Mapping of cells and proteins improved with combined help of gamers and AI
Building on a map that shows hundreds of thousands of microscopic images of human cells, an international research team is working with the gaming community and with artificial intelligence to gain a more granular understanding of patterns of proteins arranged within cells.
The advances were reported by a collaboration between KTH Royal Institute of Technology, CCP Games and Massively Multiplayer Online Science.
The study is published in the September issue of Nature Biotechnology. The researchers report that gamers, or "citizen scientists," boosted the AI system used for predicting protein localization on a subcellular level. The combination of crowdsourcing and AI led to improved classification of subcellular protein patterns and the first-time identification of 10 new members of the family of cellular structures known as "rods and rings," says Emma Lundberg, a researcher from KTH who leads the Cell Atlas, part of the Human Protein Atlas, at the Science for Life joint research center.
Lundberg says the data is being actively integrated into the publicly-available Human Protein Atlas database, and will be a resource for researchers worldwide who are working toward a greater understanding of human cells, proteins and disease development.
The researchers partnered with Massively Multiplayer Online Science and CCP Games to integrate analysis of protein localization from the Human Protein Atlas images directly into EVE Online, a popular massively multiplayer online game. The resulting mini-game, called "Project Discovery," featured Lundberg's avatar, making her one of the first living scientists to be featured in an online game. It was played by more than 300,000 citizen scientists within EVE Online, who together generated more than 33 million image classifications of protein subcellular localization, an achievement hailed as a milestone in citizen science.
The ability of citizen scientists was compared to an AI system for predicting protein subcellular localization from images called the Localization Cellular Annotation Tool (Loc-CAT). Loc-CAT is the first generalized tool for annotating proteins with multiple localizations from images and generalizes across a large number of cell types, providing a useful tool in studying cells and their behavior in the future.

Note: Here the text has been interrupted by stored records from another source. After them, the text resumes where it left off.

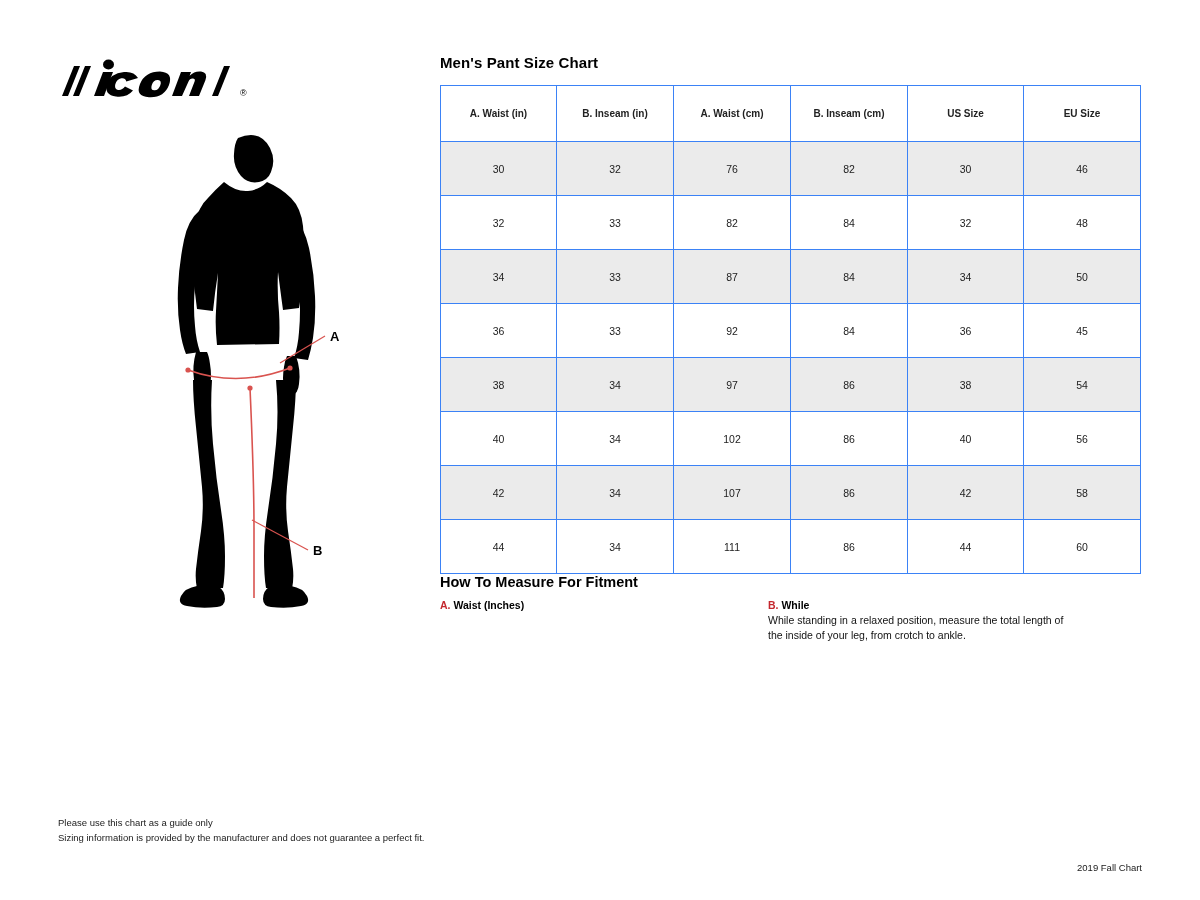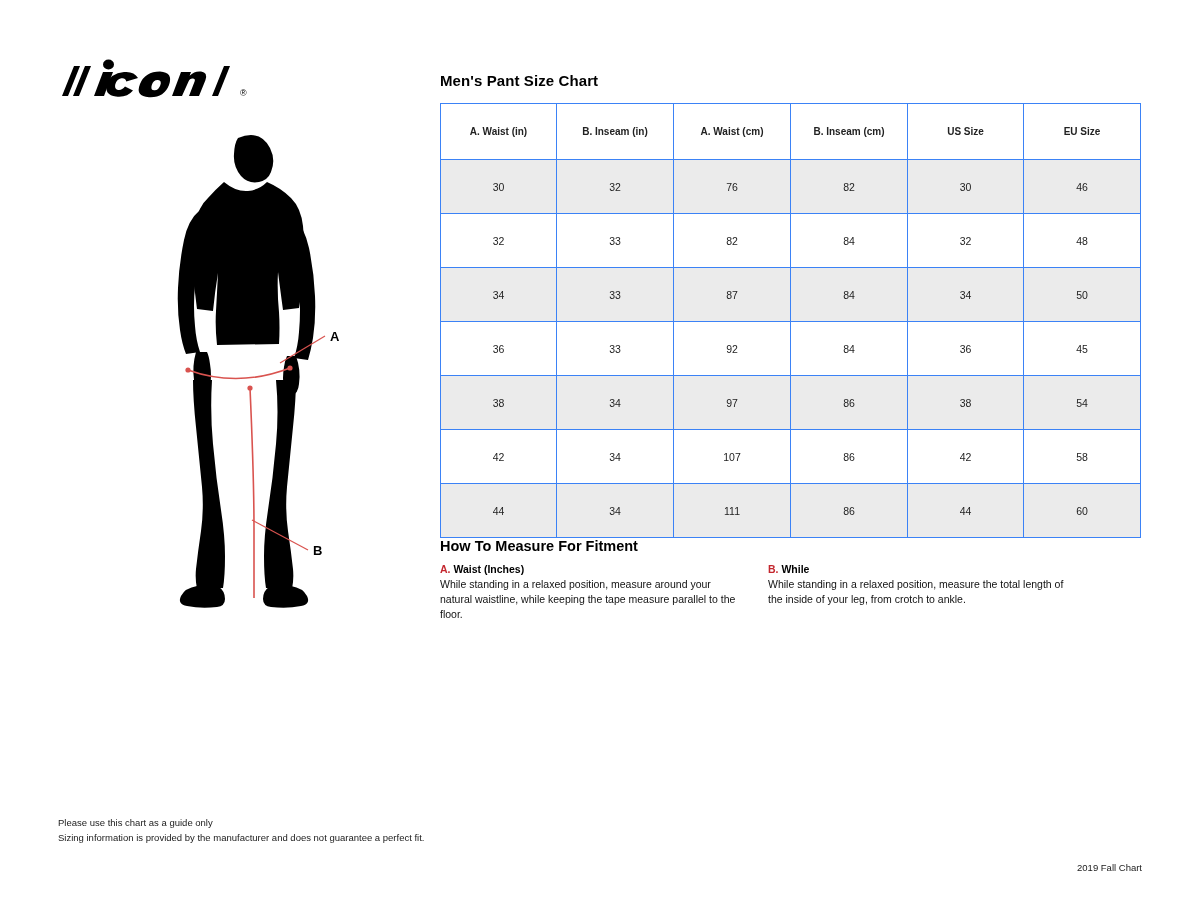--- a/index.html
+++ b/index.html
@@ -28,7 +28,7 @@
 
   
   .right-col {
-    position:absolute; left:440px; top:72px; width:700px;
+    position:absolute; left:440px; top:54px; width:700px;
   }
   .chart-title {
     font-size:15px; font-weight:bold; margin:0 0 14px 0; letter-spacing:0.1px;

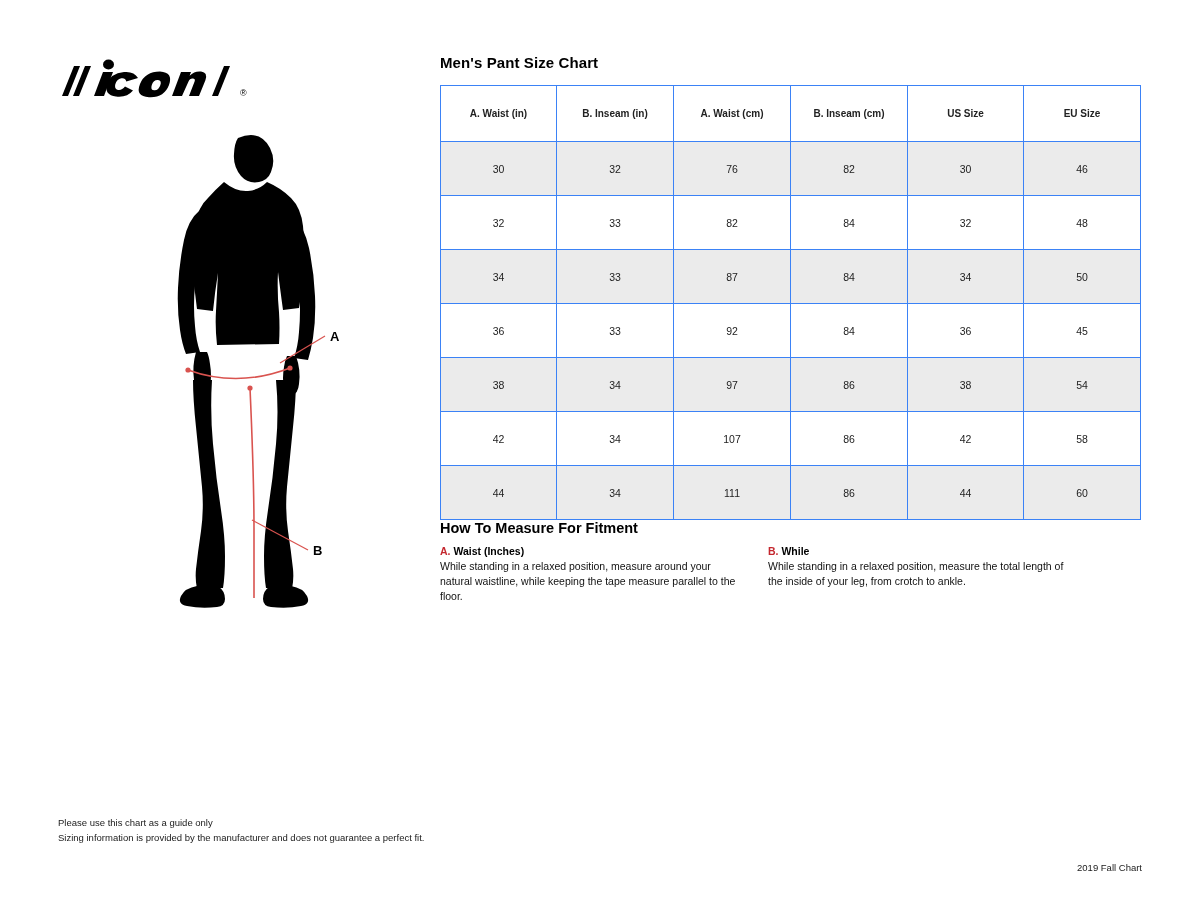--- a/index.html
+++ b/index.html
@@ -212,6 +212,14 @@
           <td>86</td>
           <td>38</td>
           <td>54</td>
+        </tr>
+        <tr>
+          <td>40</td>
+          <td>34</td>
+          <td>102</td>
+          <td>86</td>
+          <td>40</td>
+          <td>56</td>
         </tr>
         <tr>
           <td>42</td>

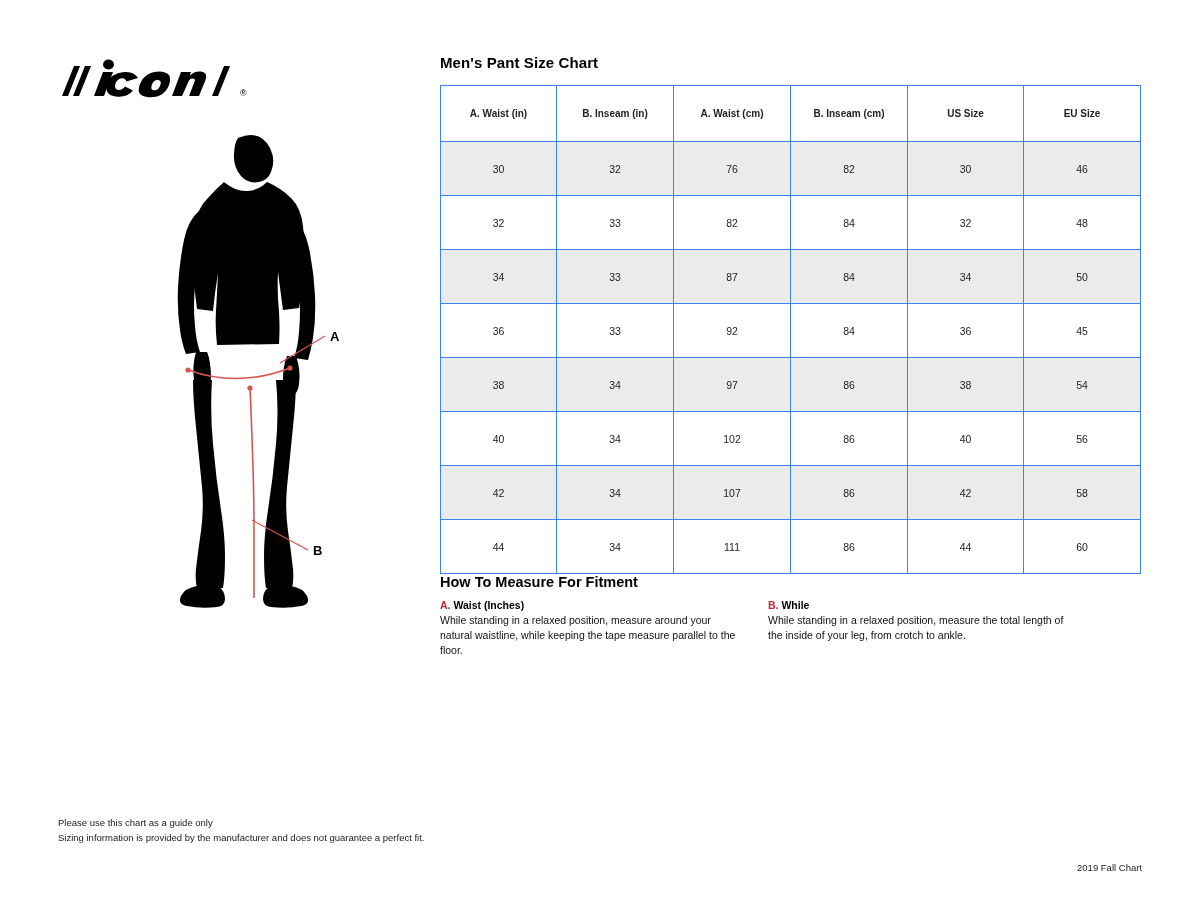--- a/index.html
+++ b/index.html
@@ -248,7 +248,6 @@
             <span class="letter">A.</span>
             <span>Waist (Inches)</span>
           </div>
-          <div class="howto-body">While standing in a relaxed position, measure around your natural waistline, while keeping the tape measure parallel to the floor.</div>
         </div>
         <div class="howto-col">
           <div class="howto-head">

Although Loc-CAT outperformed players of Project Discovery for many of the common classes of proteins, aggregated player data from EVE Online better identified rare classes, and was able to annotate new patterns where training data was unavailable. By combining players' annotations with the machine learning approach, transfer-learning was used to boost the performance of Loc-CAT significantly.
"I believe that the integration of scientific tasks into established computer games will be a commonly used approach in the future to harness the brain processing power of humans, and that intricate designs of citizen science games feeding directly into machine learning models has the power to rapidly leverage the output of large-scale science efforts," Lundberg says. "We are grateful to all the citizen scientists who participated in this project, and for the discoveries they made."
Despite the success of this work, there is still large room for improvement. The researchers announced the Human Protein Atlas 2018 Challenge on Kaggle (www.kaggle.com/competitions) starting September 17. The challenge will involve image analysis to classify subcellular protein patterns in human cells. Thousands of dollars of prizes will be up for grabs and the contributions of participants will help drive the field of protein biology forward.